For each entry, repeat the text exactly and omit any picture it holds.
>>>
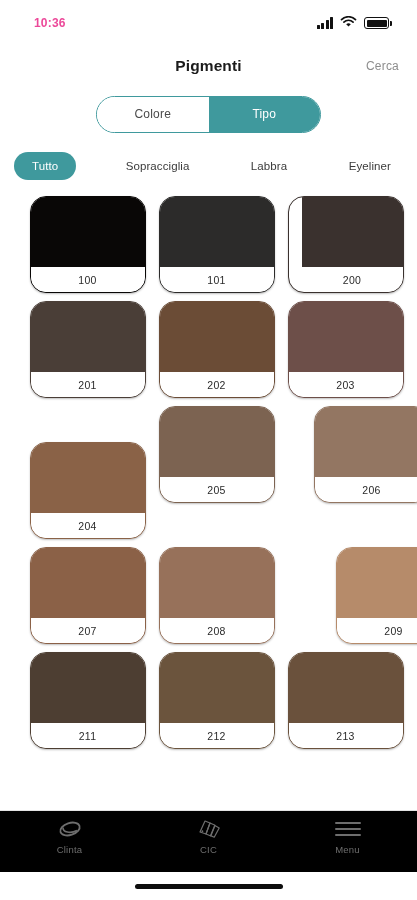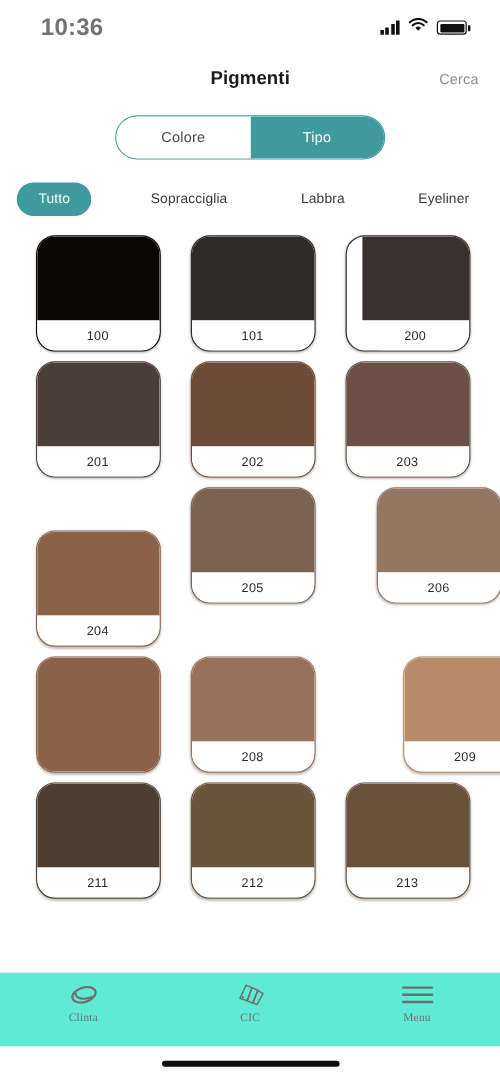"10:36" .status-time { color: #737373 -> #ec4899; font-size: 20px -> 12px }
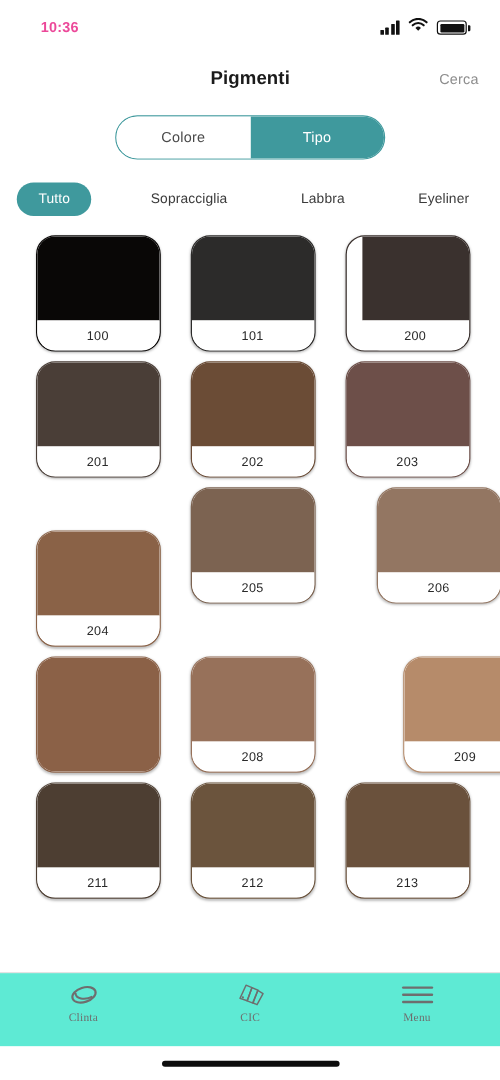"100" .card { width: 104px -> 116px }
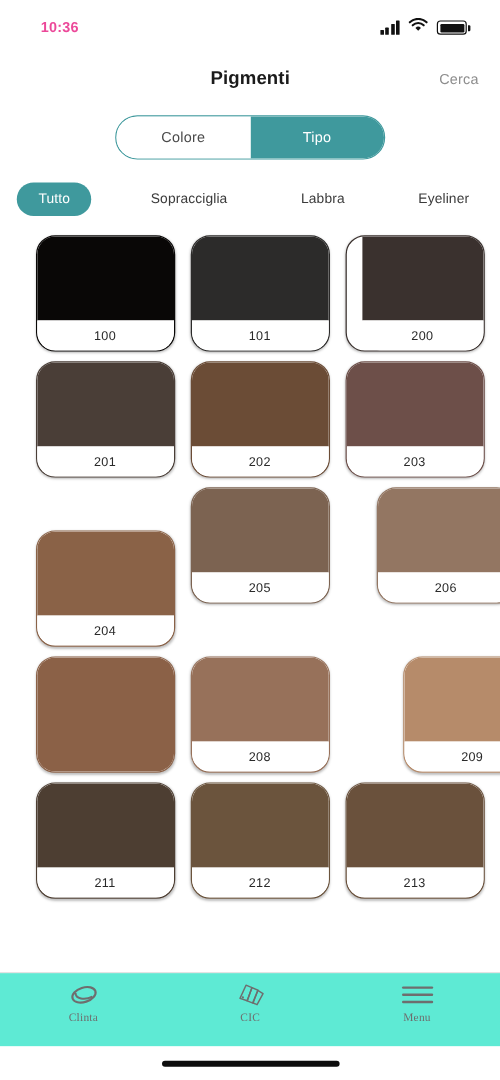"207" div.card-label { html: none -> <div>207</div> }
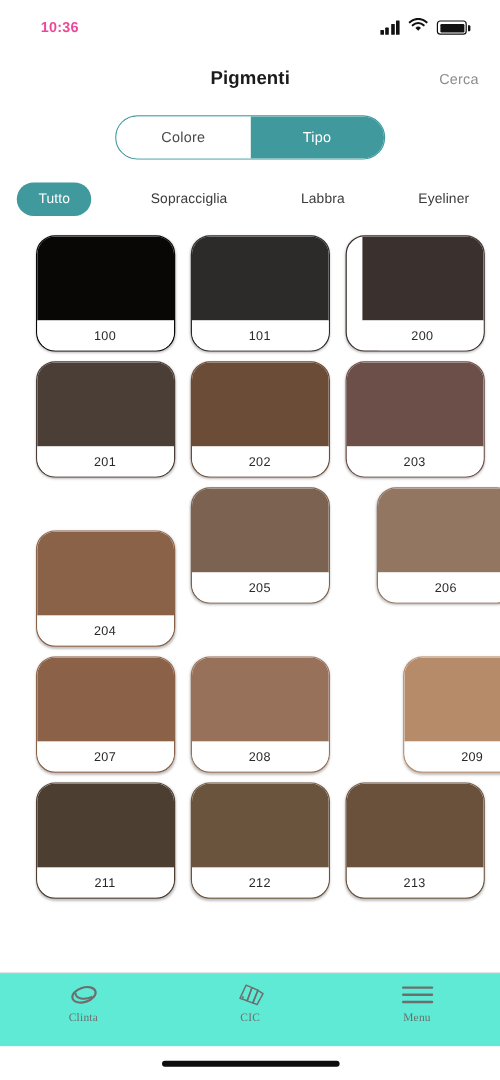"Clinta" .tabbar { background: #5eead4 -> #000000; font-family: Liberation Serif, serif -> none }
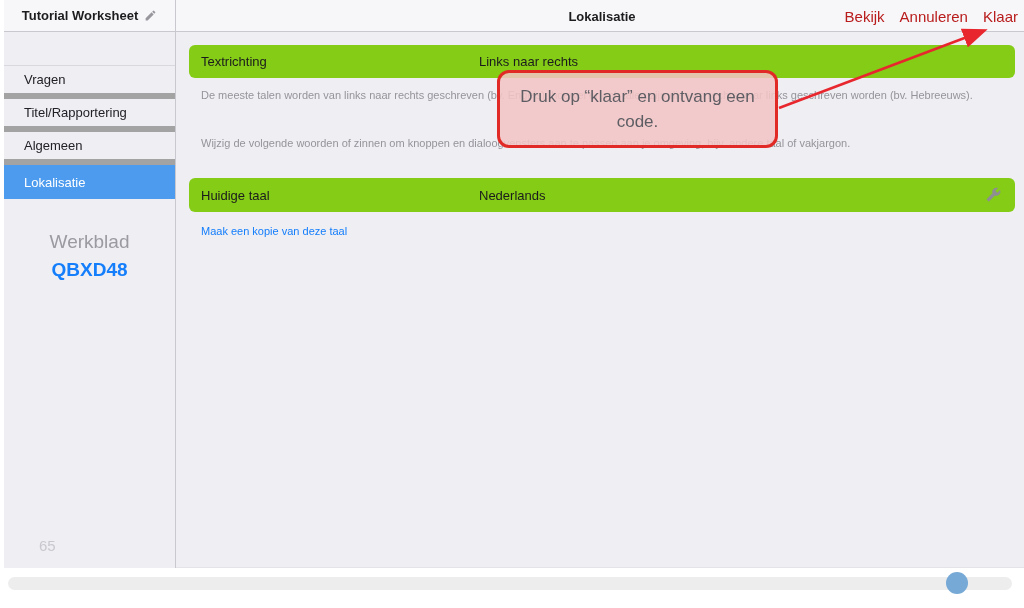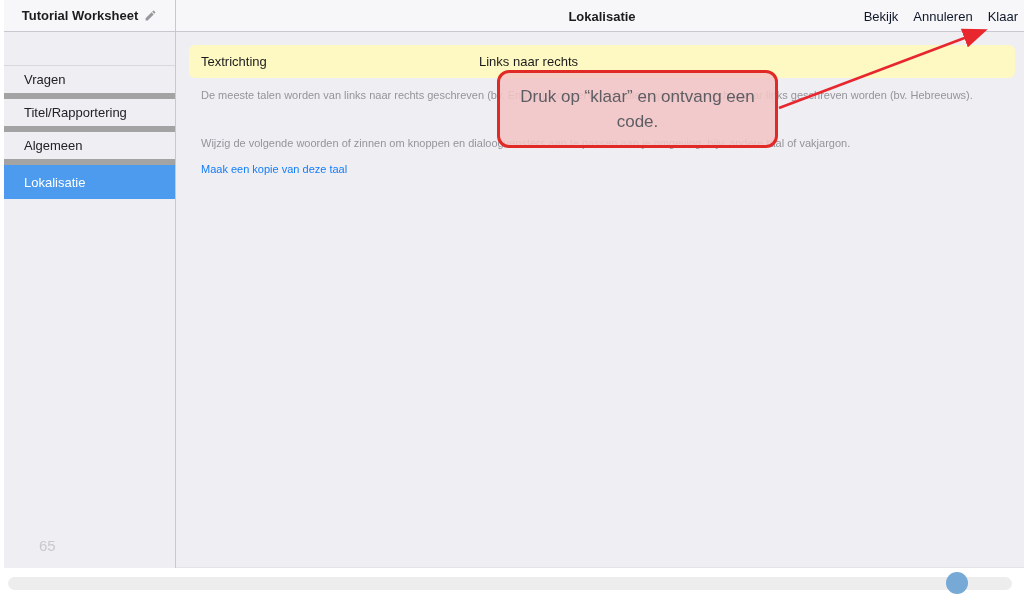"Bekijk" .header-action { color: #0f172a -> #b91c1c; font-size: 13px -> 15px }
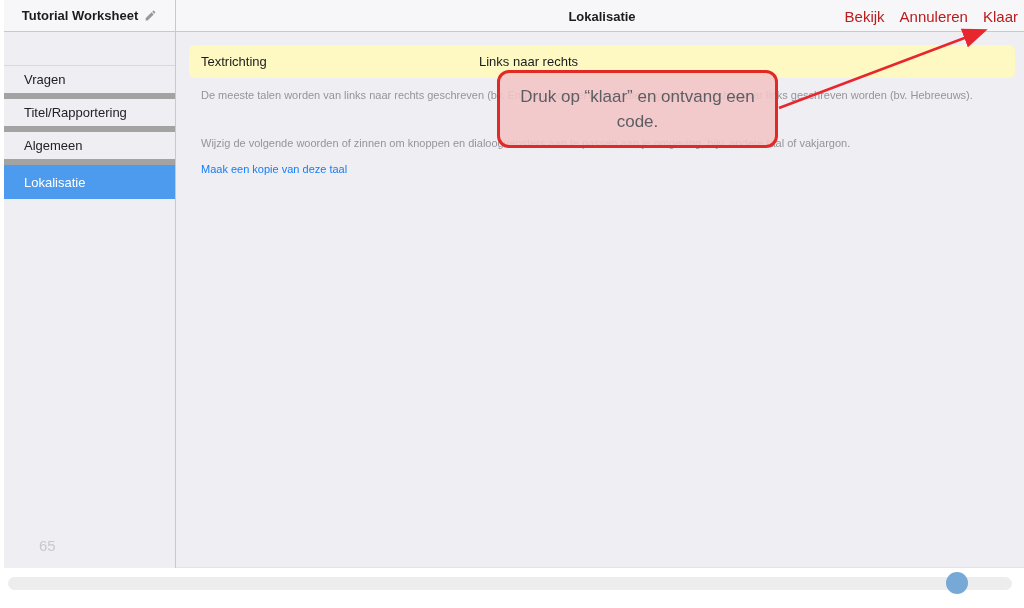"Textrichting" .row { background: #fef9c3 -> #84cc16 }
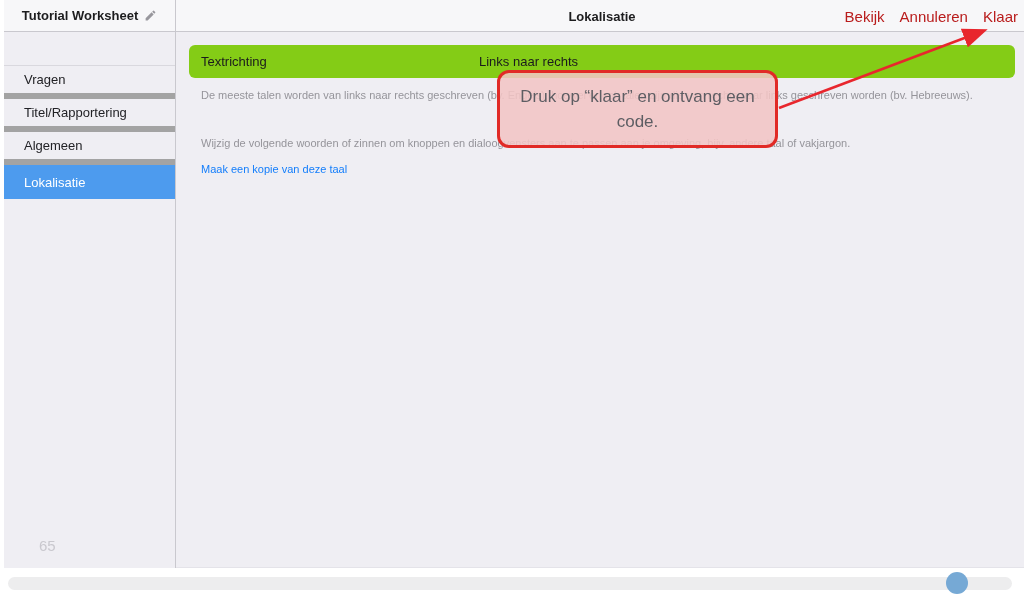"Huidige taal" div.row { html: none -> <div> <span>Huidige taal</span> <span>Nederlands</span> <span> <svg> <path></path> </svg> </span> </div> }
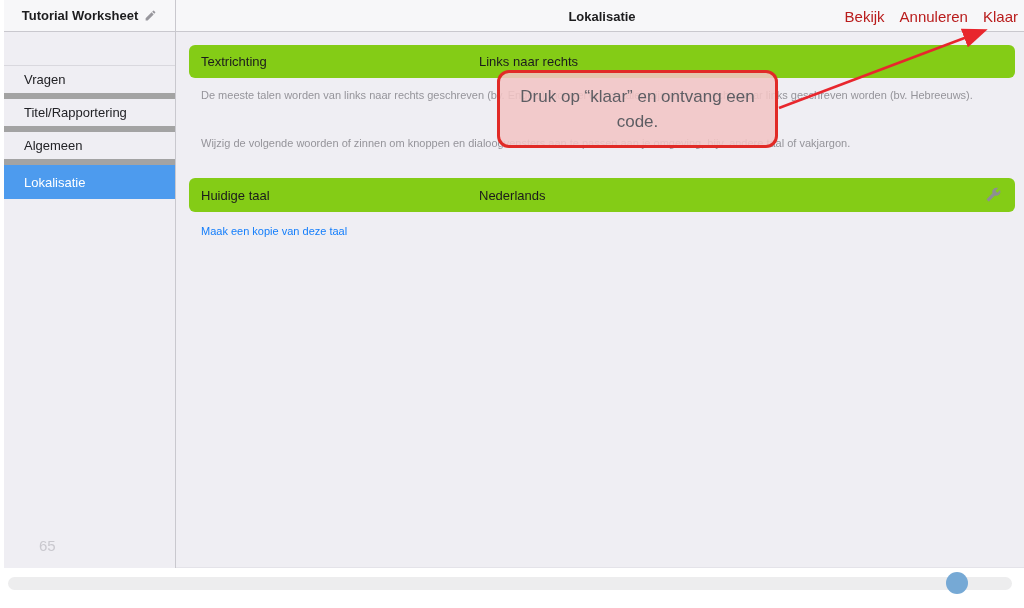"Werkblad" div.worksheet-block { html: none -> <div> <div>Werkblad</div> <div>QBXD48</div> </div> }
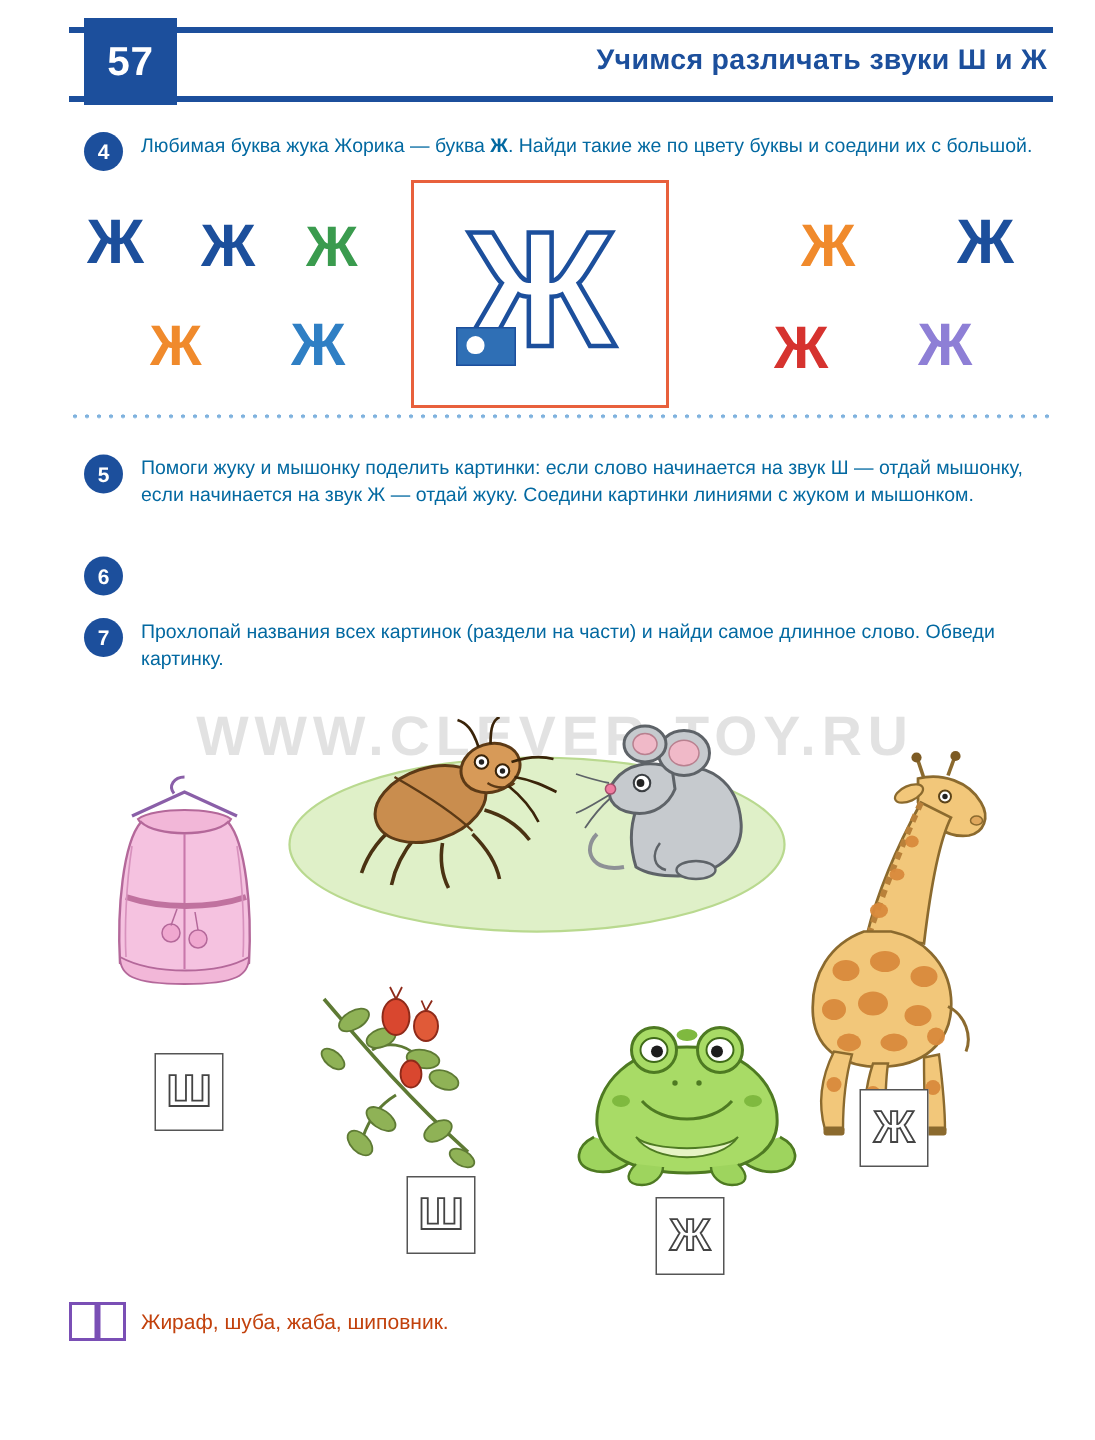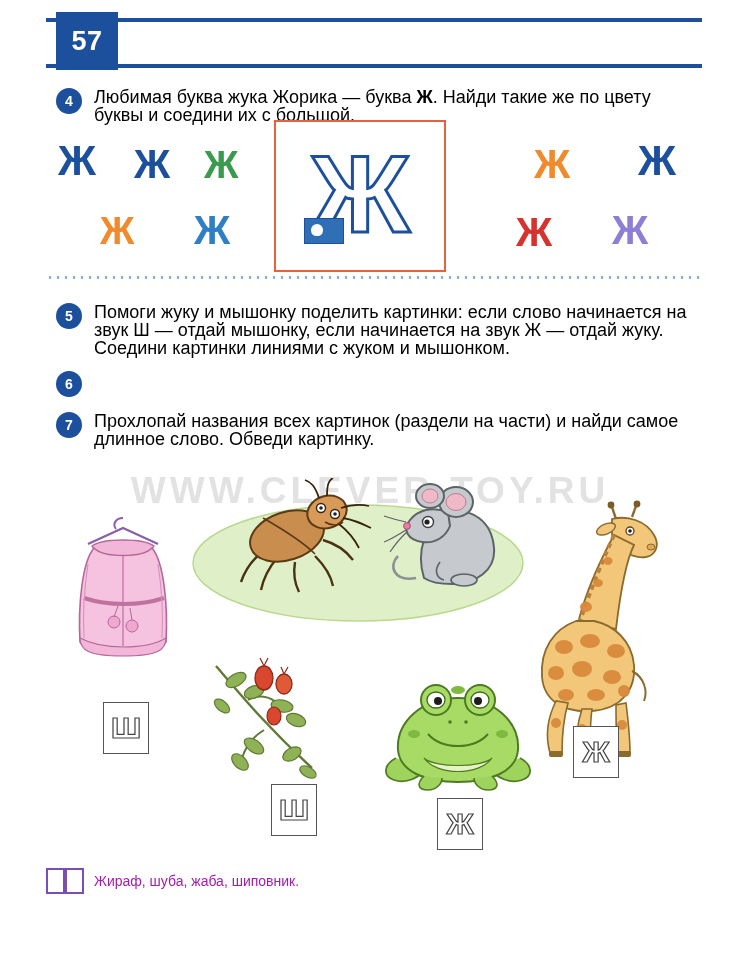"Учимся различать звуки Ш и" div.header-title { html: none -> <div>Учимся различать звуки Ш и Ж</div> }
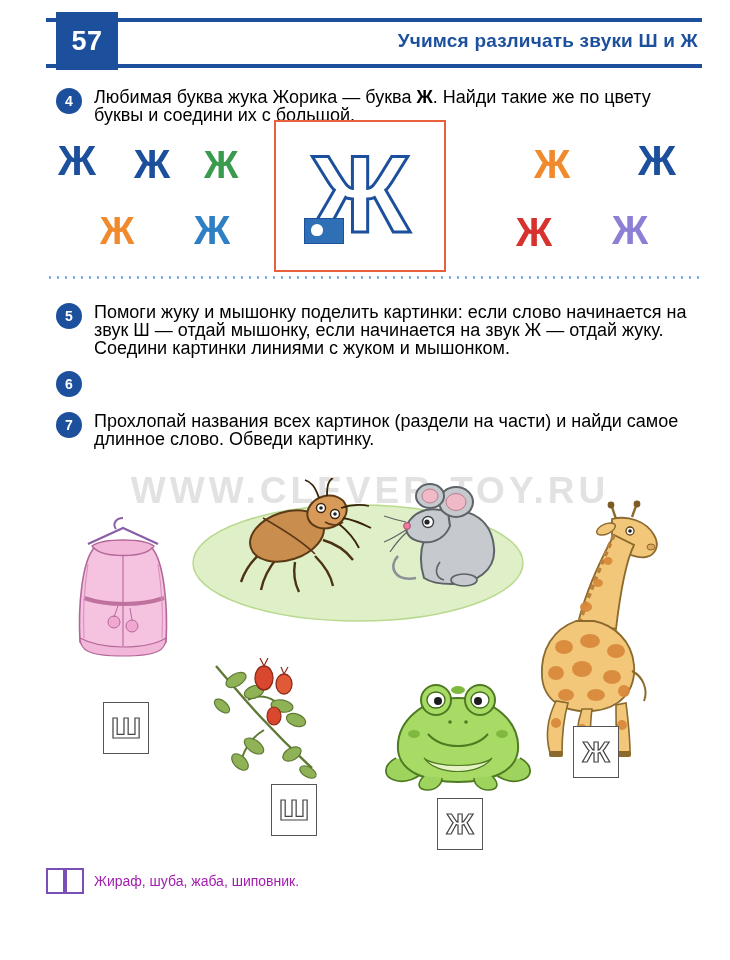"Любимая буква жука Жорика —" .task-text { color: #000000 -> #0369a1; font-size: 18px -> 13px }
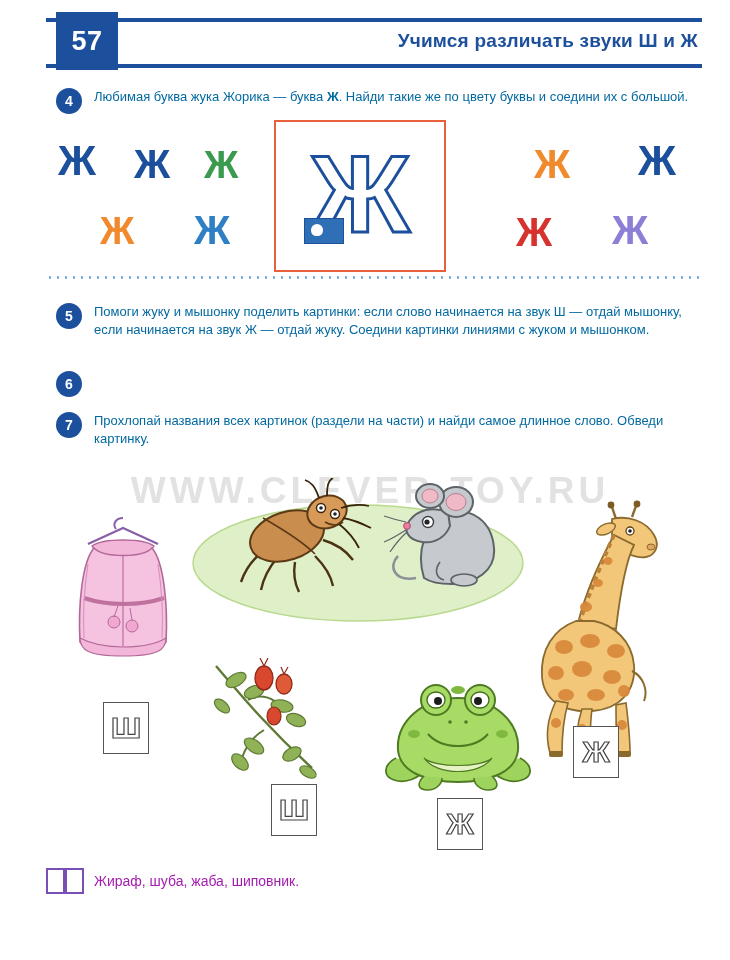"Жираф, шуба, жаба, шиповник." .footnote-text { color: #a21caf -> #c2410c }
<<<
→ Solved exercise
"10:36" .status-time { color: #737373 -> #ec4899; font-size: 20px -> 12px }
"100" .card { width: 104px -> 116px }
"207" div.card-label { html: none -> <div>207</div> }
"Clinta" .tabbar { background: #5eead4 -> #000000; font-family: Liberation Serif, serif -> none }
"Bekijk" .header-action { color: #0f172a -> #b91c1c; font-size: 13px -> 15px }
"Textrichting" .row { background: #fef9c3 -> #84cc16 }
"Huidige taal" div.row { html: none -> <div> <span>Huidige taal</span> <span>Nederlands</span> <span> <svg> <path></path> </svg> </span> </div> }
"Werkblad" div.worksheet-block { html: none -> <div> <div>Werkblad</div> <div>QBXD48</div> </div> }
"Учимся различать звуки Ш и" div.header-title { html: none -> <div>Учимся различать звуки Ш и Ж</div> }
"Любимая буква жука Жорика —" .task-text { color: #000000 -> #0369a1; font-size: 18px -> 13px }
"Жираф, шуба, жаба, шиповник." .footnote-text { color: #a21caf -> #c2410c }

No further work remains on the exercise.